- Developer: Mock Science
- Publisher: RealNetworks GameHouse
- Platforms: Wii (WiiWare); iOS; Windows Phone 7;
- Release: December 3, 2008 IOSWW: December 15, 2008; ; WiiNA: December 22, 2008; ;
- Genre: Puzzle
- Modes: Single-player, multiplayer

= Tiki Towers =

2008 video game

Tiki Towers (known as Tropical Towers in the United Kingdom) is a puzzle video game developed by Mock Science and published by RealNetworks division GameHouse. It was released for WiiWare, BlackBerry, iOS (iPhone, iPod Touch, iPad), Android, Windows Phone and Symbian S60. The game has been likened to the similar puzzle game World of Goo. A sequel titled Tiki Towers 2: Monkey Republic was released in January 2011.

==Gameplay==
Based around a tropical Tiki culture-theme, the game involves players directing a troupe of monkeys to retrieve bananas by building towers of bamboo scaffolding to reach the fruits, with the ultimate goal of collecting all bananas and having all monkeys reach the designated "exit". This adds conflict as the player usually is tasked with building towers on a limited bamboo budget and if a tower falls it may prevent the monkeys from completing the level.
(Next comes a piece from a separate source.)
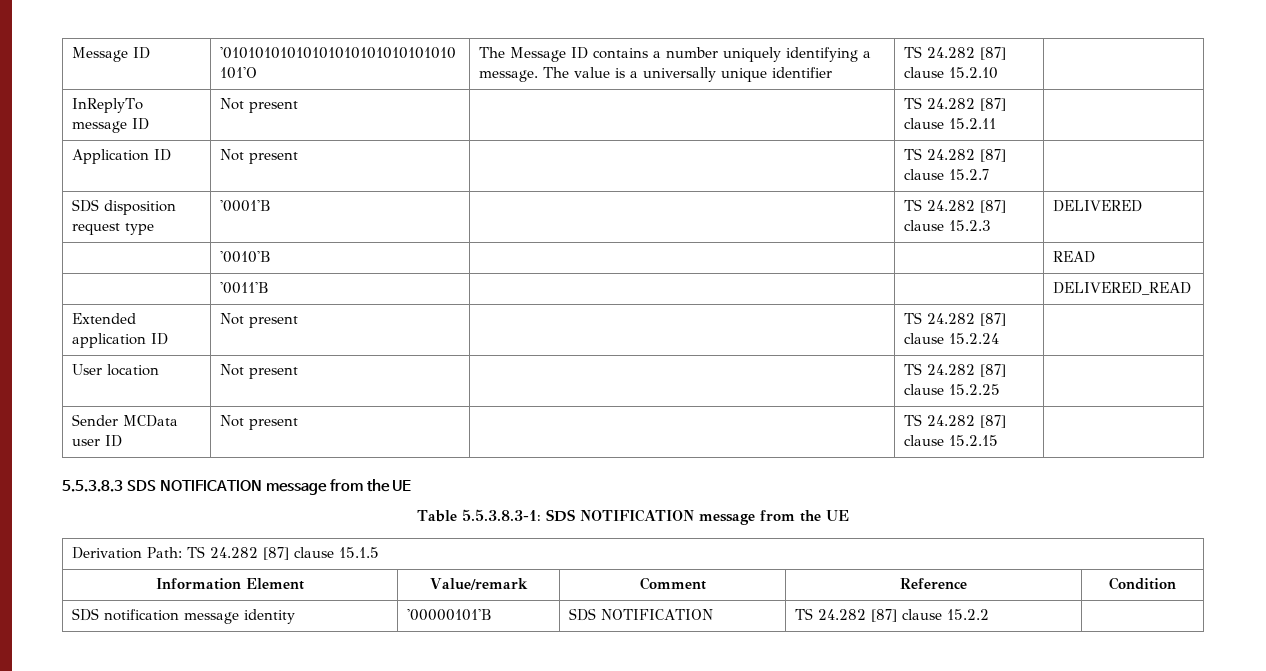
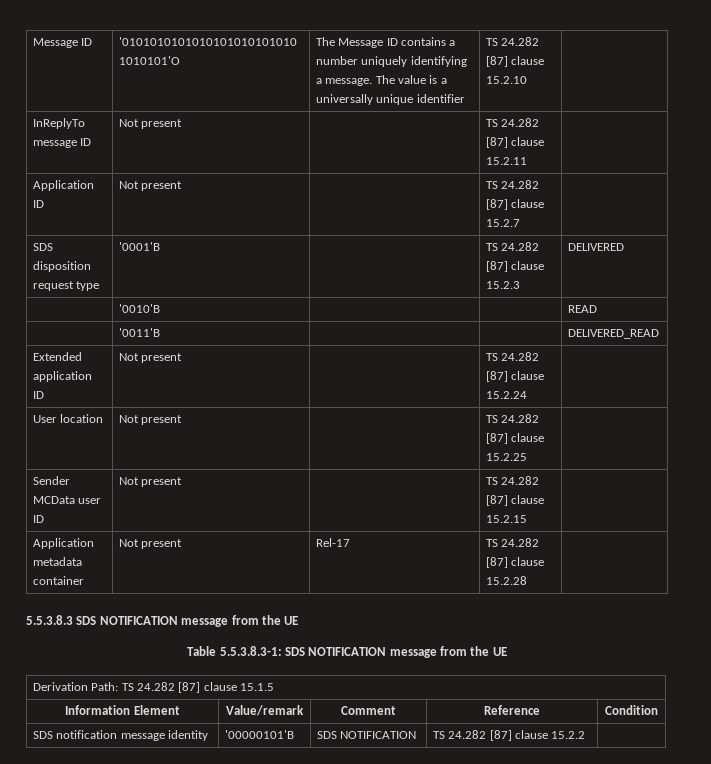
+ Application metadata container | Not present | Rel-17 | TS 24.282 [87] clause 15.2.28 |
On the Wii version of the game, while much remains the same (with regard to the mobile versions), one significant difference is that the player must also fend off "evil monkeys" trying to sabotage the player's towers while the "good monkeys" (player's 'troupe') are working toward their goal.

==Development==
===Concept===
Designer Frank Boosman of the Republic of Fun created the concept for Tiki Towers prior to the Nintendo Wii's 2006 launch. Excited by the promise of the Wii, he felt that the Wii's controller, the Wii Remote, would work well with games that required a lot of physical interactions. While listening to a talk by video game designer and entrepreneur Will Wright, Wright said something to the effect of "Monkeys are funny", which gave Boosman the idea of representing building pieces as bamboo and coconuts in his new game and since a friend of his liked Tiki culture, it was used as the game's theme.

===Design===
Drawing the bamboo sticks to scale to fit on a small cellphone screen was a difficult task and there wasn't a clear perspective and the sticks had to be functional to implement realistic bending and breaking. In the prototyping stage, the developers did limitation testing to get the physics just right. As development progressed, the game engine became more advanced and multiple layers were added to the graphics to capture the Tiki atmosphere. To simplify the game's structure, all information in the gameplay was placed on menus rather than popup boxes and all islands in the game were placed in a single screen. To boost graphic quality, the developers opted to use symbols instead of text to indicate level progression. Early in the game's development there were going to be different kinds of monkeys - the first to build the bamboo structures and the second to climb on them. There were also going to be small, medium and big monkeys which would have light, medium and heavy weights that would correspond with easy, medium and hard difficulty levels. Both ideas got scrapped and the medium climber monkey made it into the game. The monkeys needed to be scaled just right so that they didn't obscured the every part of the bamboo sticks.

==Reception==

IGN called Tiki Towers a "fun and playable imitation" of World of Goo, giving it a 7.3/10. WiiWare World gave Tiki Towers a 7/10, noting that "Tiki Towers is not going to win any awards like World of Goo, but at a third of the price it is still well worth a look." AppSpy gave Tiki Towers a 4/5, saying that the game "is for those who enjoy physics based puzzle games involving monkeys". Paul Acevedo for Windows Central gave the game a positive review, stating "With so many levels... the game is an excellent value."

The mobile version was named Casual Game of the Year for 2008 by the IMGA.